IWS-Treffen zum Bundesverkehrswegeplan
„Manipulierte Mogelpackung“

Warendorf -

Das Publikum verfolgte die Ausführungen der „G4-Leute“ mit gespannter Aufmerksamkeit. In der anschließenden Diskussion war die Empörung über den manipulativen Umgang mit der Bevölkerung mit Händen zu greifen. Eine solche „Mogelpackung namens BVWP“ sei beschämend und habe mit seriöser Politik nichts zu tun. Vor allem werde solcher Art Verkehrspolitik dem Anspruch auf nachhaltiges Regierungshandeln keineswegs gerecht.

Dienstag, 19.04.2016, 13:04 Uhr

Mit dem Referentenentwurf des Bundesverkehrswegeplans beschäftigten sich jetzt die IWS-Mitglieder.
Mit dem Referentenentwurf des Bundesverkehrswegeplans beschäftigten sich jetzt die IWS-Mitglieder.
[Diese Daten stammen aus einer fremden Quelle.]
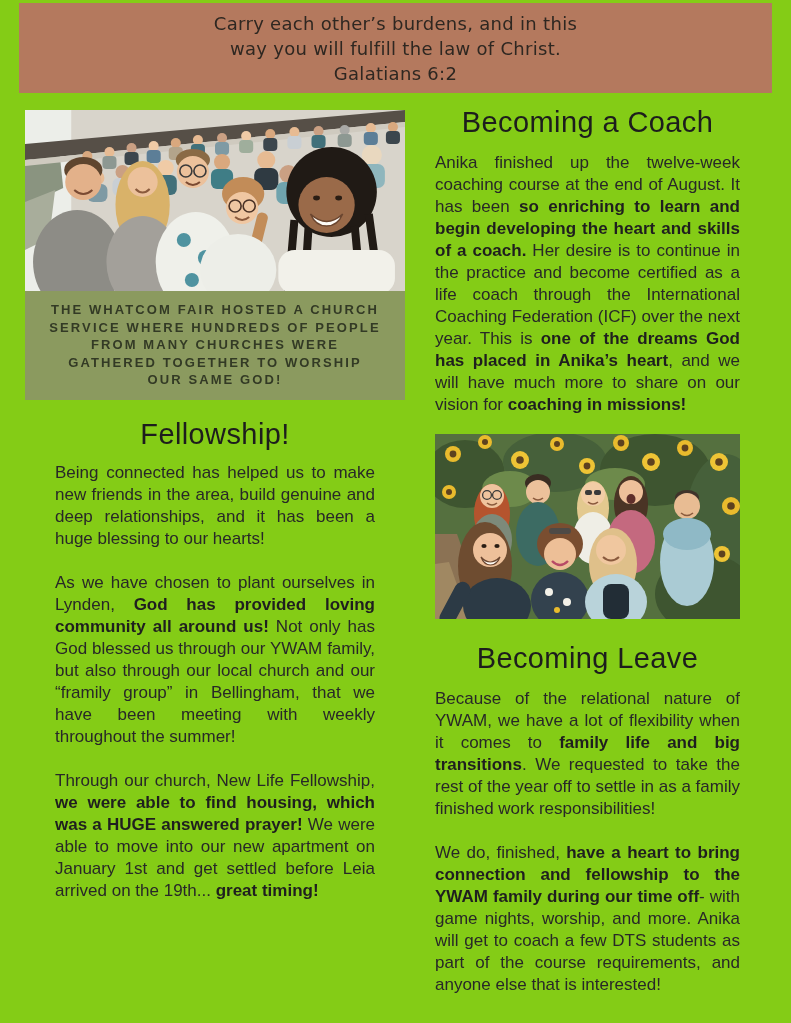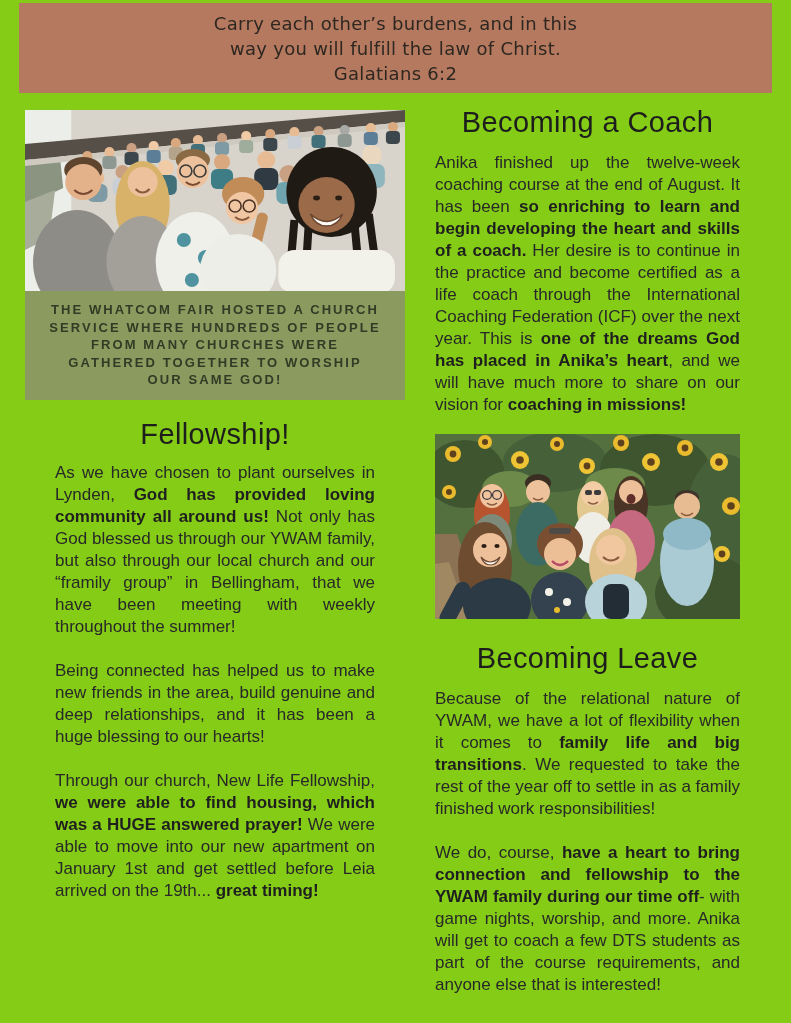"As we have chosen to" p { order: before "Being connected has helped us" -> after "Being connected has helped us" }
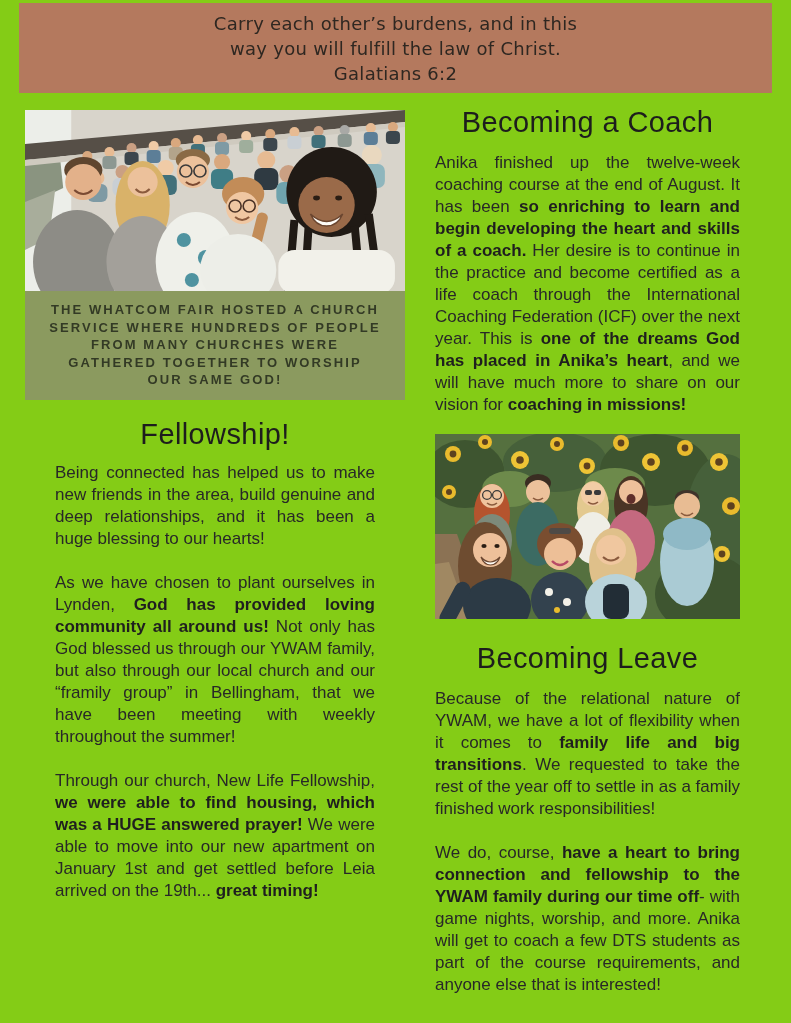"We do, course," span { text: course -> finished }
Was ist von dem überschwänglich gefeierten Referentenentwurf des Bundesverkehrswegeplans (BVWP 2030) zu halten? Die in der „G4“ zusammenarbeitenden vier B 64n-kritischen Bürgerinitiativen aus Warendorf , Beelen und Herzebrock-Clarholz hatten bereits vor dessen Veröffentlichung untereinander abgesprochen, dass sie sich erst einmal jeglicher Kommentierungen in der Öffentlichkeit enthalten wollten. Zunächst gelte es, sich intensiv mit der vermuteten komplexen Materie auseinanderzusetzen, um danach dann an die Öffentlichkeit zu gehen.

Letzteres soll nun in dieser Woche zu verschiedenen Anlässen geschehen. Als erstes hatte die IWS am Montagabend über ihren Verteiler zu einer internen Versammlung bei Porten Leve eingeladen. Im dicht besetzten Saal berichteten die Vorstandsmitglieder Albert Leendertse und Udo Gohl , wie auch andere Mitglieder der G4-Arbeitsgruppe, von gewonnenen Erkenntnissen und stellten in wesentlichen Zügen die von der G4 erarbeitete 75 Seiten umfassende Stellungnahme vor.

Ohne Hinzuziehung eines Fachmanns hätte man sich, wie es in einer Pressemitteilung der Initiativen heißt, ein solches Ergebnis wohl kaum vorstellen können. Mit Diplom-Geograf Wulf Hahn von RegioConsult, Marburg, habe die G4 einen Profi beauftragt, der seit mehr als 20 Jahren an der BVWP-Thematik arbeite. Noch dazu sei er bestens mit der B 64n-Problematik vertraut und sei von der G4 in Konfliktfällen schon öfter herangezogen worden. Mit ihm sei die G4-Arbeitsgruppe unter anderem in einem ganztägigen Workshop den Dingen auf den Grund gegangen und habe Unstimmigkeiten, Fehler, Unterlassungen und Widersprüche in der Vorlage aufgespürt. Und je länger sich die „AG BVWP 2030“ mit der Materie beschäftigte, umso stärker habe sich ihr der Eindruck aufgedrängt, dass da vieles mit der heißen Nadel gestrickt sei. Oder noch schlimmer: dass da kräftig manipuliert worden sei, um künstlich hohe Nutzen-Kosten-Verhältnisse (NKV) zu erzeugen.

Das Publikum verfolgte die Ausführungen der G4-Leute mit gespannter Aufmerksamkeit. In der anschließenden Diskussion war die Empörung über den vermeintlich manipulativen Umgang mit der Bevölkerung mit Händen zu greifen. Die „ Mogelpackung namens BVWP“ sei beschämend und habe mit seriöser Politik nichts zu tun. Vor allem werde solcher Art Verkehrspolitik dem Anspruch auf nachhaltiges Regierungshandeln keineswegs gerecht.